(Entries taken from a collection)
-- -- --

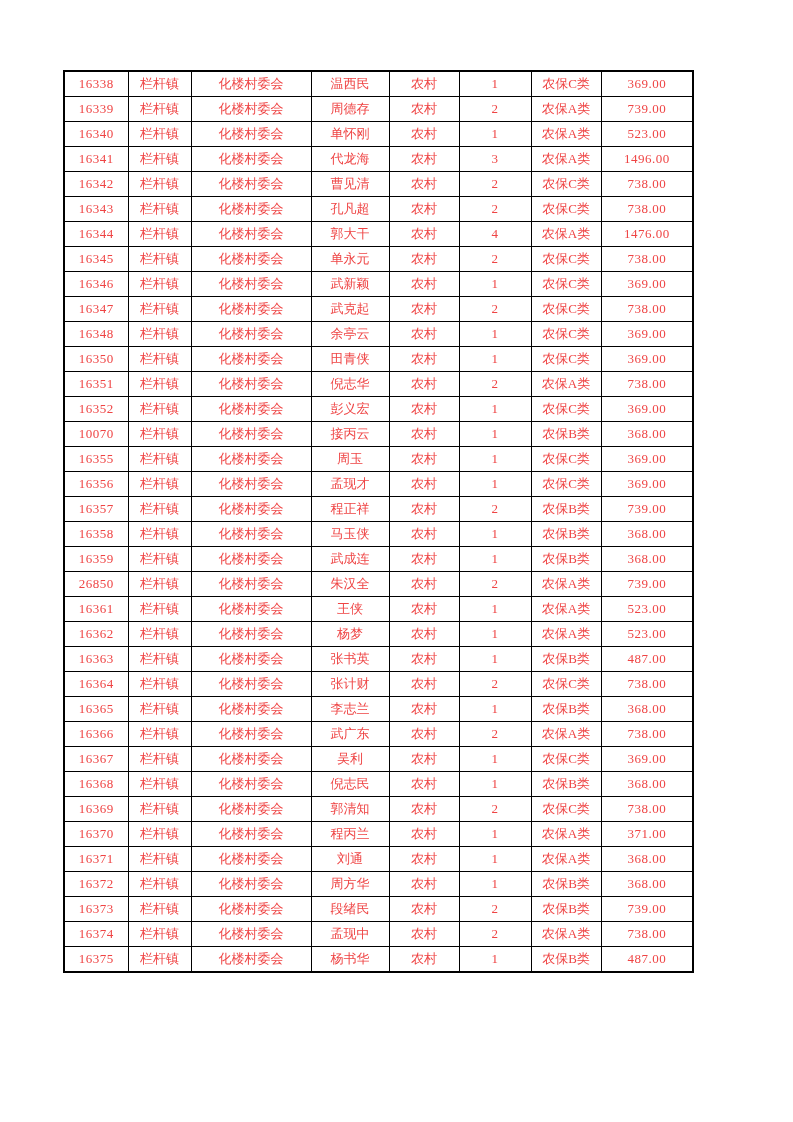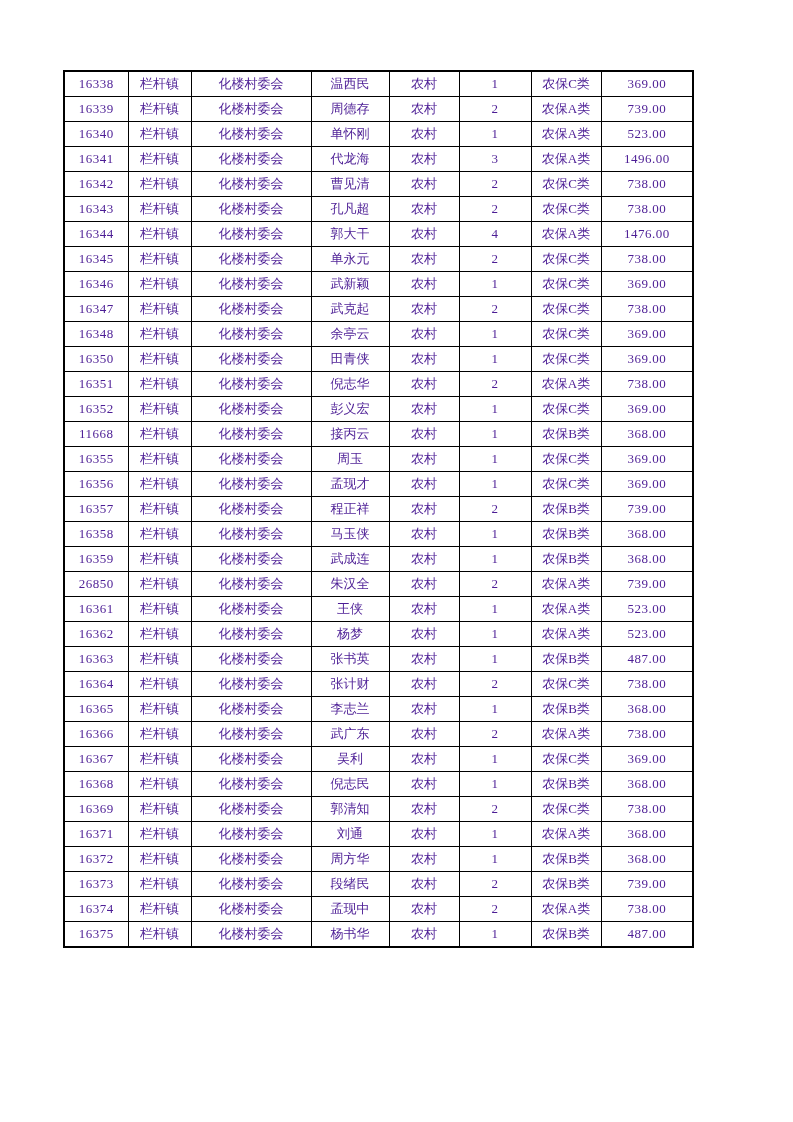--- a/index.html
+++ b/index.html
@@ -14,7 +14,7 @@
     background: #ffffff;
     overflow: hidden;
     font-family: "Liberation Serif", "DejaVu Serif", serif;
-    color: #4c1d95;
+    color: #ef4444;
   }
   table.grid {
     position: absolute;

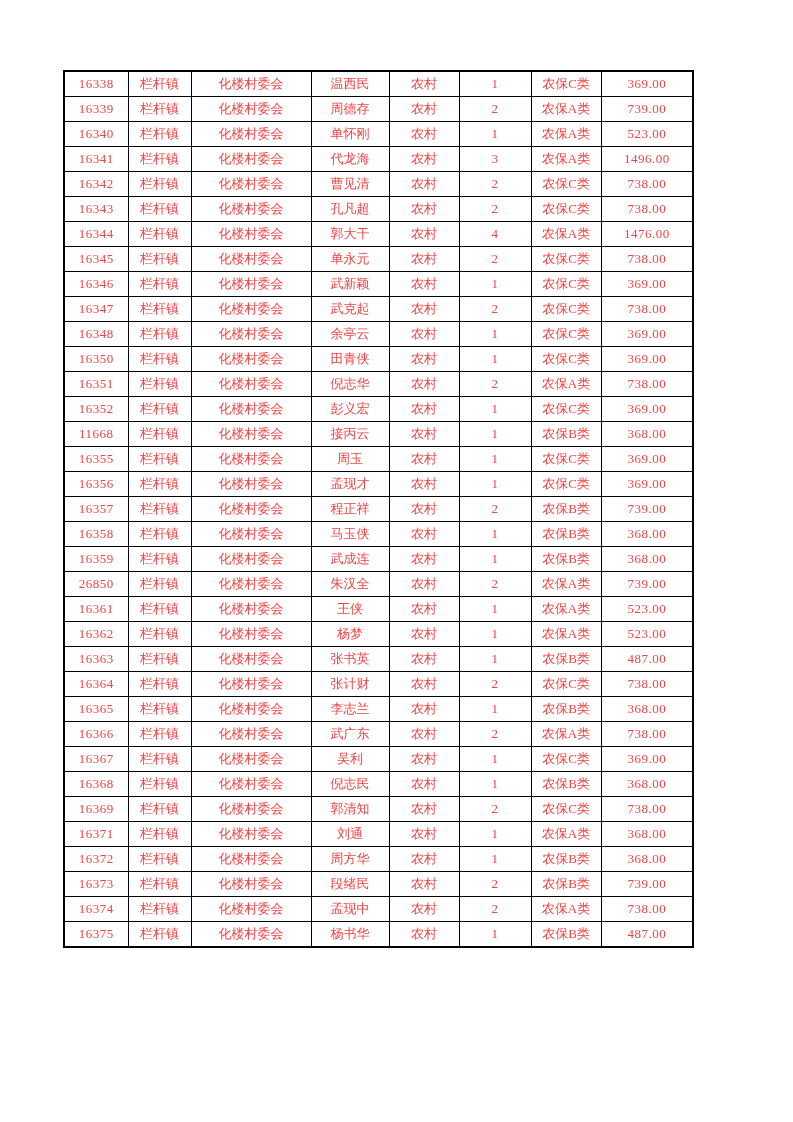--- a/index.html
+++ b/index.html
@@ -205,7 +205,7 @@
           <td class="num">369.00</td>
         </tr>
         <tr>
-          <td class="num">11668</td>
+          <td class="num">10070</td>
           <td>栏杆镇</td>
           <td>化楼村委会</td>
           <td>接丙云</td>

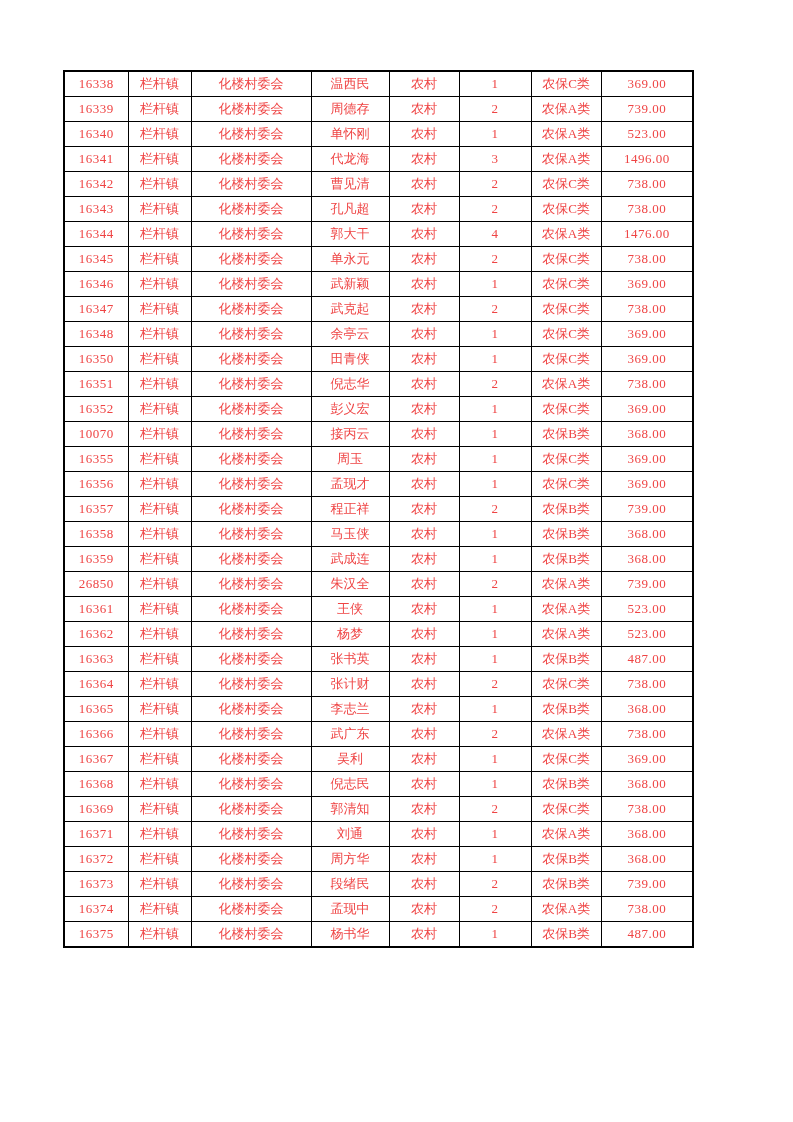--- a/index.html
+++ b/index.html
@@ -365,6 +365,16 @@
           <td class="num">738.00</td>
         </tr>
         <tr>
+          <td class="num">16370</td>
+          <td>栏杆镇</td>
+          <td>化楼村委会</td>
+          <td>程丙兰</td>
+          <td>农村</td>
+          <td class="num">1</td>
+          <td>农保A类</td>
+          <td class="num">371.00</td>
+        </tr>
+        <tr>
           <td class="num">16371</td>
           <td>栏杆镇</td>
           <td>化楼村委会</td>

-- -- --

Set down the entries again without change. Leave the pictures out.

▶ **FINISHED TASK**:
--- a/index.html
+++ b/index.html
@@ -14,7 +14,7 @@
     background: #ffffff;
     overflow: hidden;
     font-family: "Liberation Serif", "DejaVu Serif", serif;
-    color: #4c1d95;
+    color: #ef4444;
   }
   table.grid {
     position: absolute;

--- a/index.html
+++ b/index.html
@@ -205,7 +205,7 @@
           <td class="num">369.00</td>
         </tr>
         <tr>
-          <td class="num">11668</td>
+          <td class="num">10070</td>
           <td>栏杆镇</td>
           <td>化楼村委会</td>
           <td>接丙云</td>

--- a/index.html
+++ b/index.html
@@ -365,6 +365,16 @@
           <td class="num">738.00</td>
         </tr>
         <tr>
+          <td class="num">16370</td>
+          <td>栏杆镇</td>
+          <td>化楼村委会</td>
+          <td>程丙兰</td>
+          <td>农村</td>
+          <td class="num">1</td>
+          <td>农保A类</td>
+          <td class="num">371.00</td>
+        </tr>
+        <tr>
           <td class="num">16371</td>
           <td>栏杆镇</td>
           <td>化楼村委会</td>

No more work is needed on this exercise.